What needs to be done: In the listing below, find the line holding "(no OTP required)" and the line holding "document submission only". Write out those two lines and all lines between, exactly, and nothing more.
(Provided data)
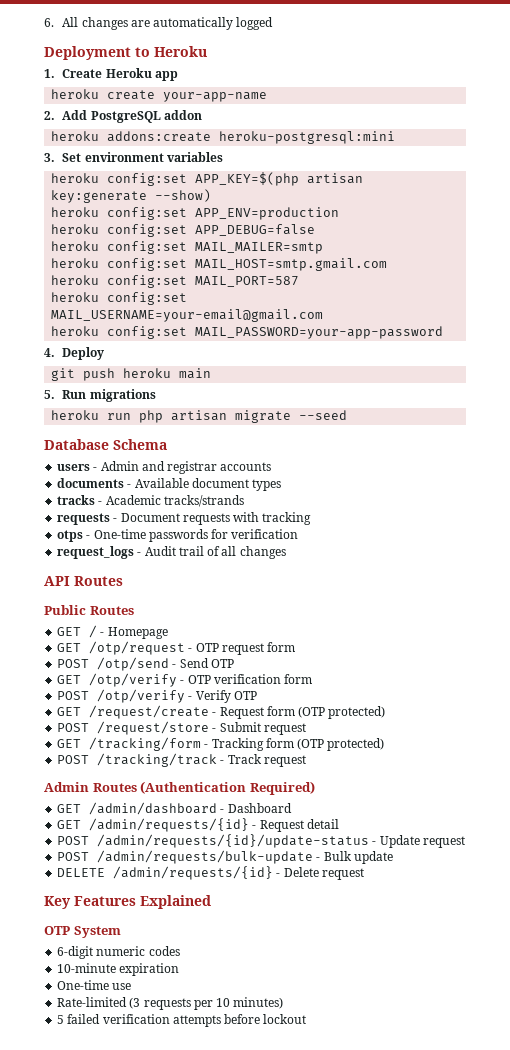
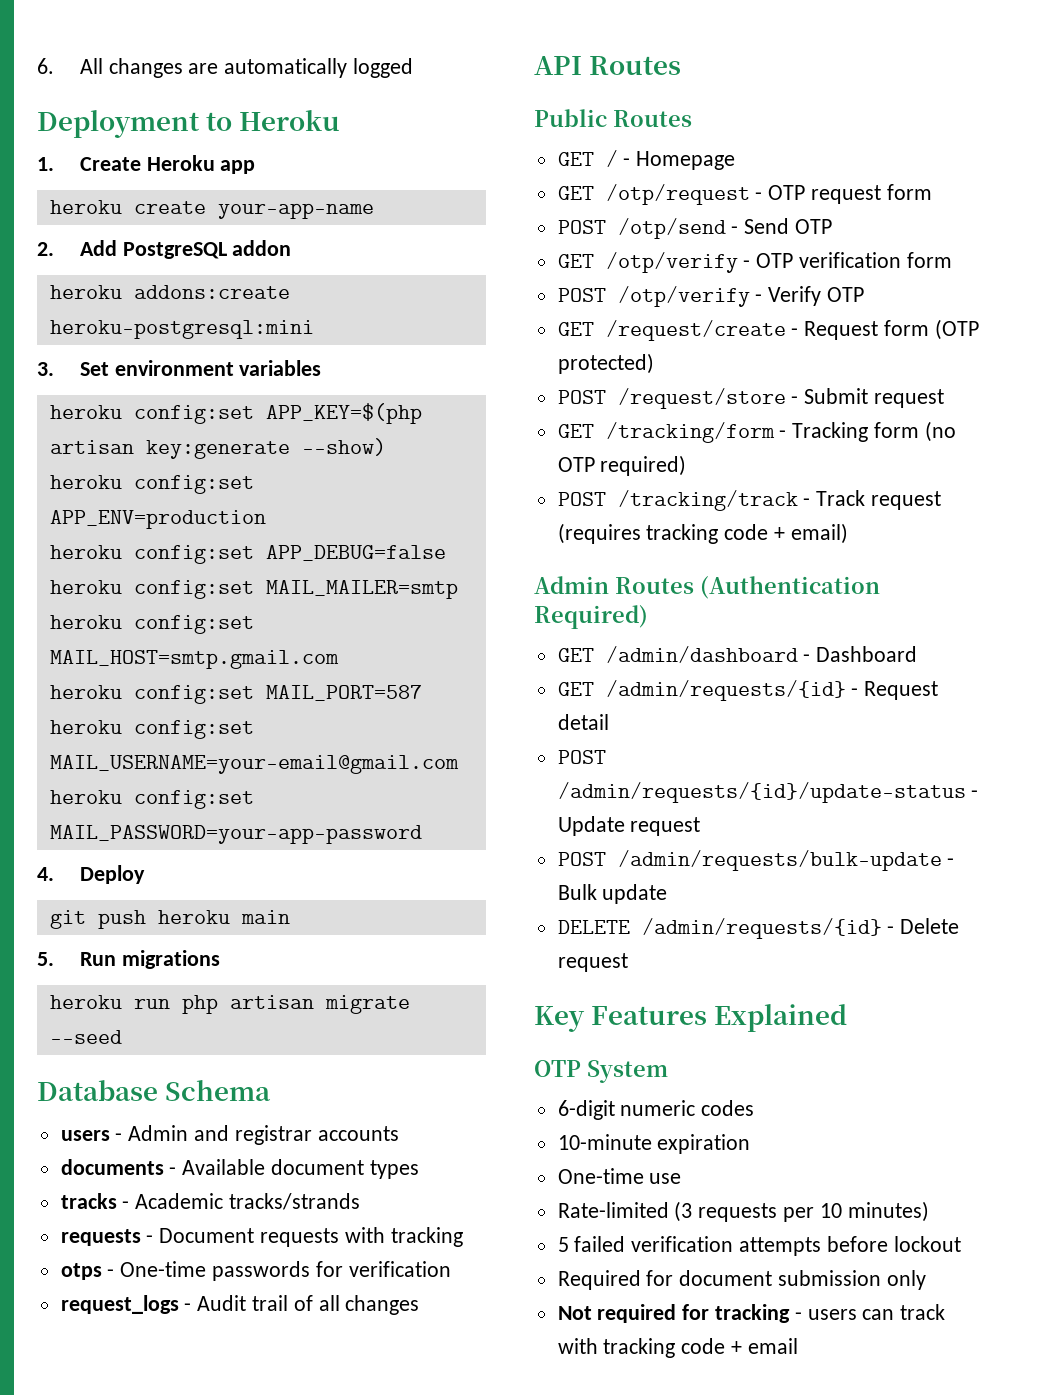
- GET /tracking/form - Tracking form (OTP protected)
+ GET /tracking/form - Tracking form (no OTP required)
- POST /tracking/track - Track request
+ POST /tracking/track - Track request (requires tracking code + email)
+ Required for document submission only
+ Not required for tracking - users can track with tracking code + email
(End Provided data)
Exercise solution:
+ GET /tracking/form - Tracking form (no OTP required)
- POST /tracking/track - Track request
+ POST /tracking/track - Track request (requires tracking code + email)
+ Required for document submission only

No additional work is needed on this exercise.